### About this task:
Write the records below out again word for word, with the pictures removed.

### Supplied data:

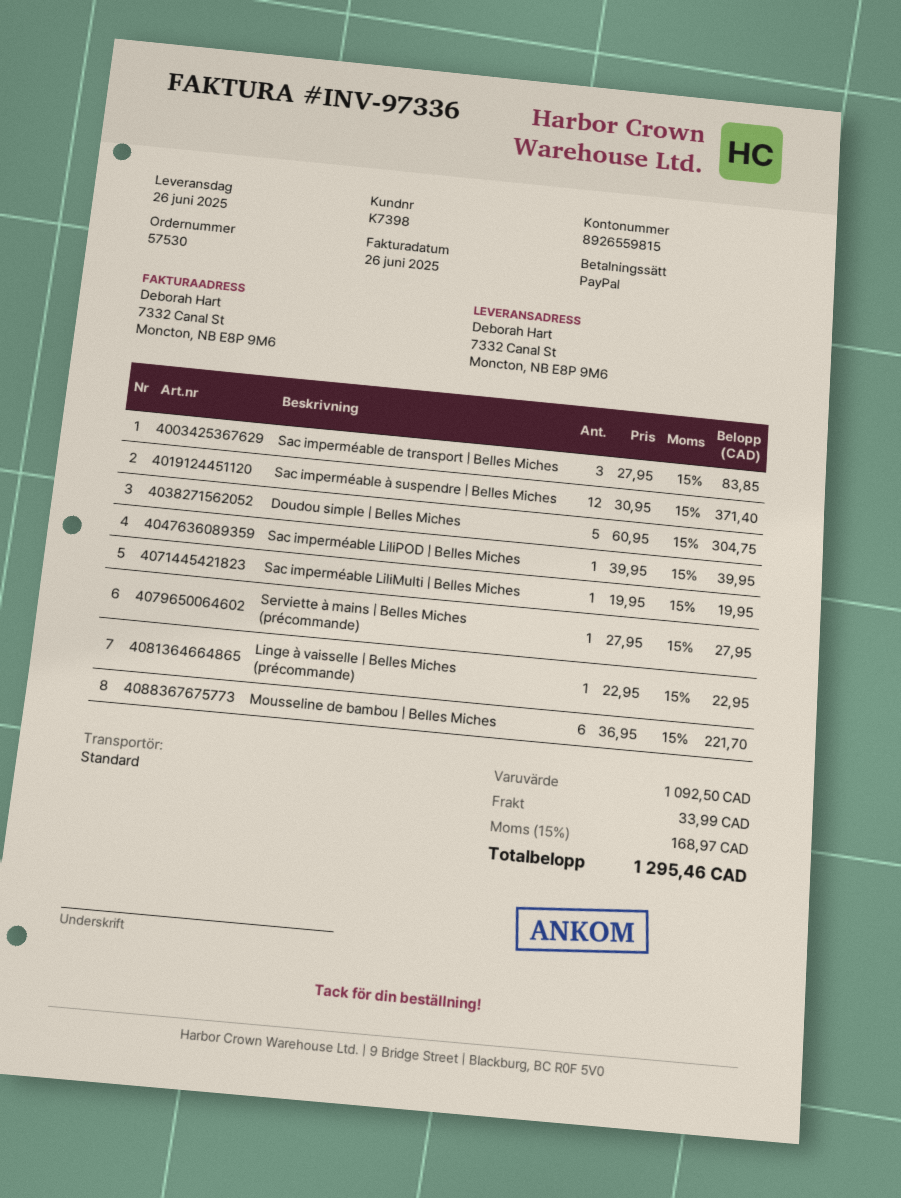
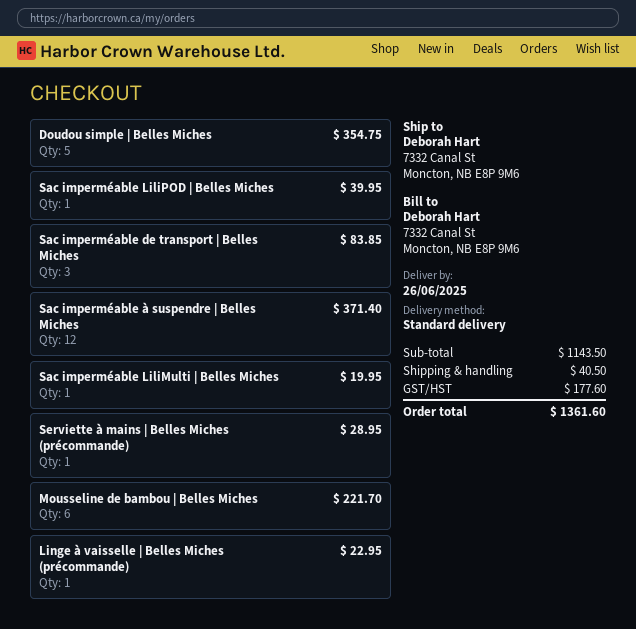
Doudou simple | Belles Miches: 5 for 304.75 -> 5 for 354.75
Serviette à mains | Belles Miches (précommande): 1 for 27.95 -> 1 for 28.95
subtotal: 1092.50 -> 1143.50
shipping: 33.99 -> 40.50
tax: 168.97 -> 177.60
total: 1295.46 -> 1361.60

### Exercise answer:
Doudou simple | Belles Miches: 5 for 304.75 -> 5 for 354.75
Serviette à mains | Belles Miches (précommande): 1 for 27.95 -> 1 for 28.95
subtotal: 1092.50 -> 1143.50
shipping: 33.99 -> 40.50
tax: 168.97 -> 177.60
total: 1295.46 -> 1361.60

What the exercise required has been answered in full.